Contact lens (CL) wear was defined as using CL at least once weekly in the previous 12 months. An inadequate refractive correction was defined as corrected VA less than 20/20 with glasses. A child who had a history of itchy/watery eyes and experienced at least 1 episode of such experience in the past 12 months was considered to have allergic conjunctivitis (AC).13

Statistical analysis

All statistical analyses were performed using the IBM SPSS program statistical package V.13.0. Two-sided p values less than 0.05 were considered statistically significant. The number of missing data is less than 5% of the number of total data. Descriptive statistics were presented using mean±SD for continuous measures, and frequency count or percentage was used for the categorical measures. Χ2 test was conducted to compare the categorical variables, Wilcoxon rank-sum test was performed to compare continuous measures and Spearman’s rank correlation analysis was carried out to evaluate the correlations between different values.
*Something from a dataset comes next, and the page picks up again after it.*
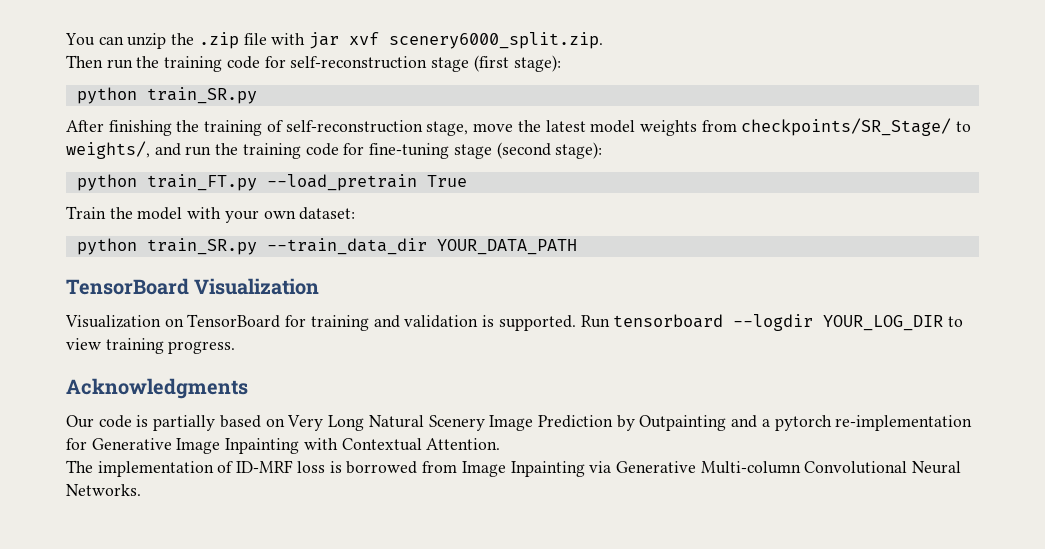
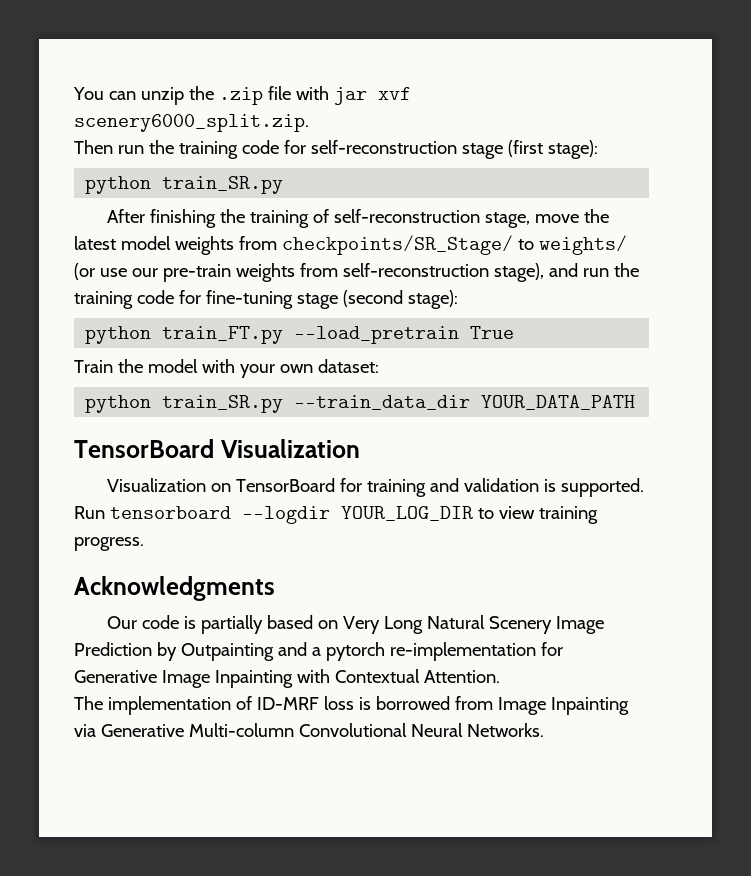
[66,141,150,159] weights/, -> [538,235,627,255] [74,263,544,282] weights/ (or use our pre-train weights from self-reconstruction stage),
The hours on different electronic devices, homework and outdoor exercises were processed as categorical variables (≤1 hour vs >1 hour/day); this categorisation is based on a previous Korean population-based study of adolescents that concluded that longer smartphone use (>2 hours/day) was associated with a higher risk of dry eye symptoms.14 Given that the children in this study were younger than adolescents, the average time spent using each electronic device per day was lower; hours on each electronic device were classified as >1 hour or 1 hour. To determine risk factors for ‘definite DED’ and ‘symptomatic DED’, univariable logistic regression models were first performed, and all variables in univariable analysis were included in the multivariable logistic regression model. The model went through ‘enter’ variable selection to keep all risk factors in the final multivariable logistic regression model. Risk factors for OSDI, TBUT and CFSS (as continuous) used univariable and multivariable linear regression models. The model underwent the ‘enter’ variable selection to keep all risk factors in the final multivariable linear regression model. Ordinal logistic regression analysis is used to investigate the association between different digital devices and the various levels of OSDI, with children classified into asymptomatic, mild, moderate and severe symptomatic groups based on their OSDI level. The link between varied digital media usage and various dry eye signs was evaluated using binary logistic regression. The ORs and 95% CIs from logistic regression models were used to evaluate the associations between risk factors and DED.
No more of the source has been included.